I know I’m probably reading too much into this, but still. Next time you call on Doc, you might want to do what Santa does. Drive a snow-cat and leave Donder and Blitzen – and Fido – at home.

Ho Ho Ho.

* * *

Though it’s been said many times, many ways. . . . . all this to say, “Merry Christmas” to both you guys.

LeeQuod

Rolley wrote: "you might want to do what Santa does. Drive a snow-cat"

Hmmm... reminds me of this, and a joke: http://animals.nationalgeographic.com/animals/enlarge/snow-leopard_image.html

The joke is that a farmer got upset about hunters killing his livestock by mistake, so he took a can of spraypaint and sprayed "COW", "HORSE", "GOAT", etc., on the sides of all his animals. At the end of hunting season all his animals were fine, but someone had shot up his tractor - a John Deere.

So I'm not so certain that driving a snow-CAT is necessarily a successful strategy.

***

And a merry Christmas to you, Rolley, yours, and of course to all the highly tolerant Point staff.

Kim Moreland

Thanks for the laugh ya'll!

Jason Taylor

Rolley, Yak don't have antlers. They have horns. Besides a Yak might be some poor Himalayan peasant's farm animal.
And shooting a Himalayan peasant's yak might be inadvisable as Himalayan peasants have very sharp kukris! http://en.wikipedia.org/wiki/Kukri

Kari

Never change, gentlemen. I deliberately watch the comments sidebar looking for the posts where the most of you are active when I'm having a bad day. It cheers me up. I hate to tell it to the Point bloggers but I come back daily just as much for the commentary as I do for the posts...

LeeQuod

Wow, this really has me on the antlers of a dilemma: I could either say nothing and feel guilty, or I could correct JT and say that it was I, not Rolley, who egregiously used "yak" and "antlers" in the same sentence. (I was trying to tie a topic to a famous Far Side cartoon mentioned by the much-missed SBK; "yak's horn" would have been too far afield.) I could offer to let Jason keep me in line at the point of a kukri.
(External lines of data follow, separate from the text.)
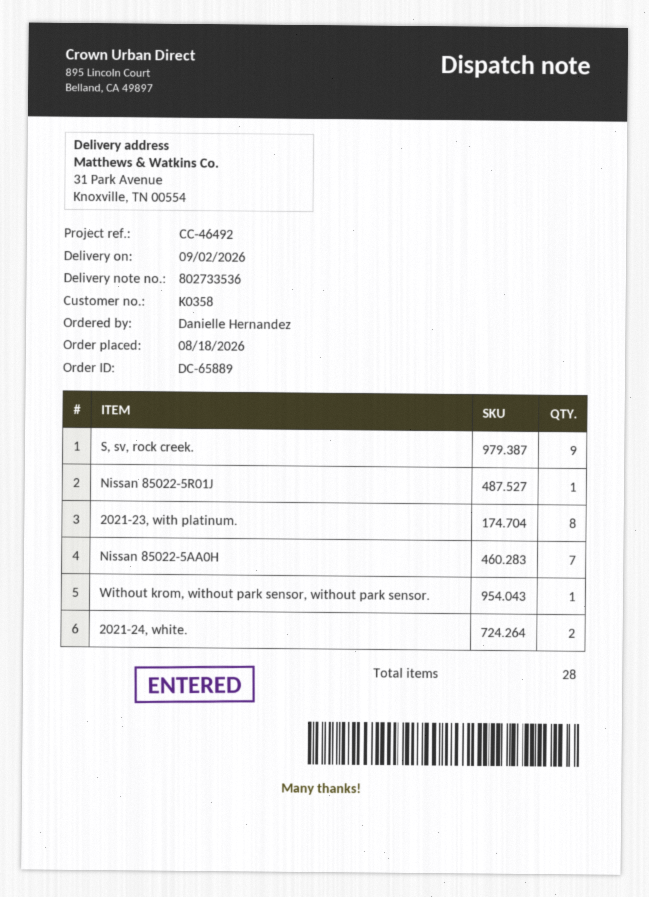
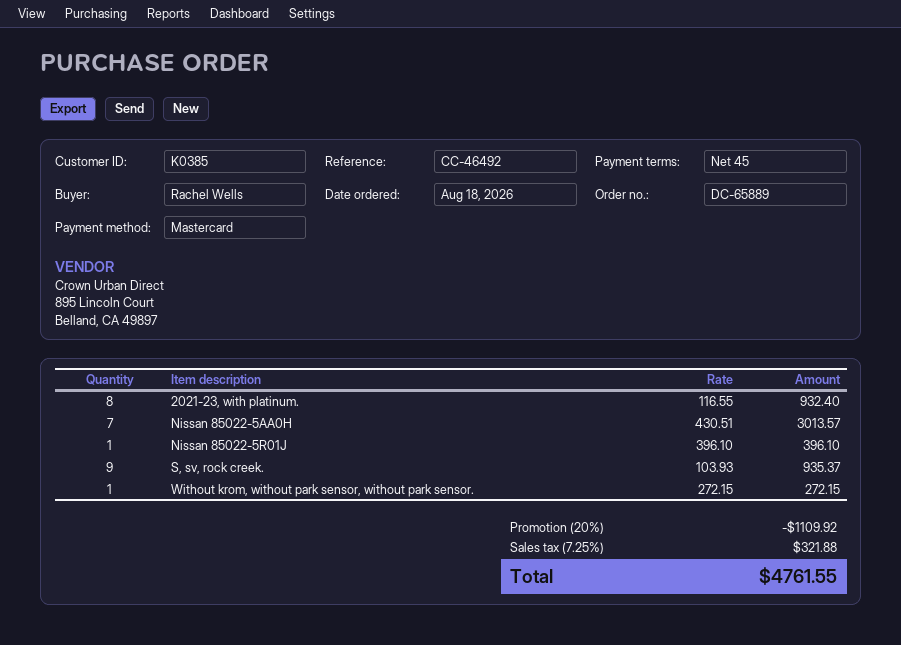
customer number: K0358 -> K0385
ordered by: Danielle Hernandez -> Rachel Wells
2021-24, white.: 2 -> none

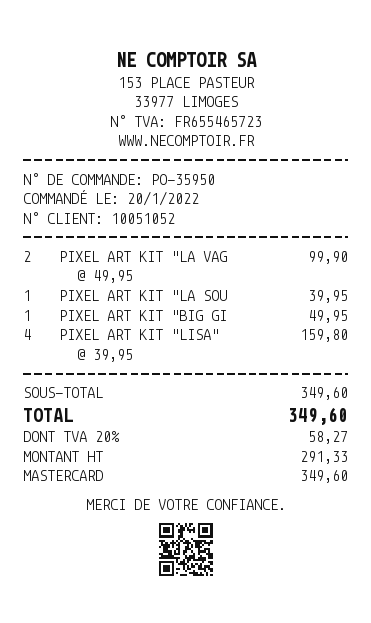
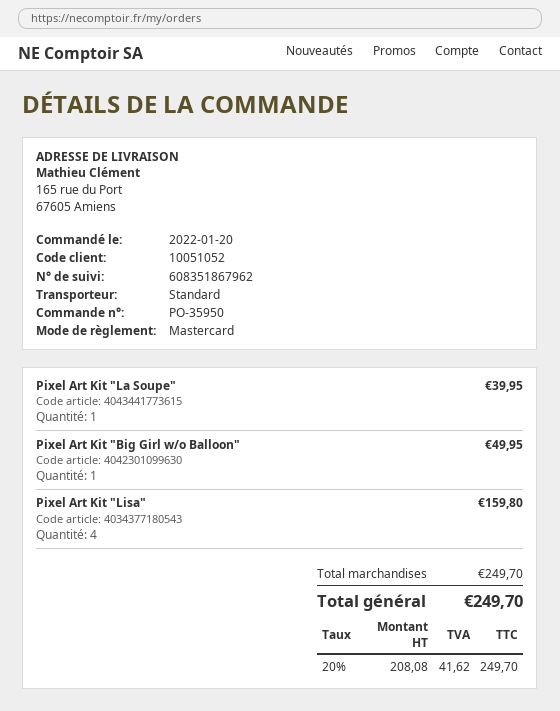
PIXEL ART KIT "LA VAG: 2 for 99.90 -> none
subtotal: 349.60 -> 249.70
net: 291.33 -> 208.08
tax: 20% = 58.27 -> 20% = 41.62
total: 349.60 -> 249.70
But if I say anything, I'm continuing in the egregious post-hijacking that I started by provoking the Good Doctor in the first place. So I worsen what I would like to palliate.

I suppose I could try to conclude this by noting that both Ceratogaulus (the horned gopher) and Castoroides ohioensis (the giant beaver) are both alleged to have lived in the Pleistocene, but my use of the word "alleged" would lead us back to arguing about you-know-what-ism, just as we'd reached a truce and were singing "Stille Nacht" from the trenches.

Sigh.

Or, I could hope that Rolley has a photo of a beaver with antlers, rather like a jackalope. But in the highbrow intellectual realm of The Point, where the main word is "think", it would only pass muster if it were subtle and cultured, like this: http://illustrationrevealed.files.wordpress.com/2008/04/jackalope.jpg

But other than the Pleistocene, none of this has historical value, leaving my dear friend JT out in the cold - at Christmas! The best I could do for that situation is this: http://blog.modernmechanix.com/mags/qf/c/MechanixIllustrated/8-1950/med_airborne_beavers.jpg (Plus, it has some geek cred.)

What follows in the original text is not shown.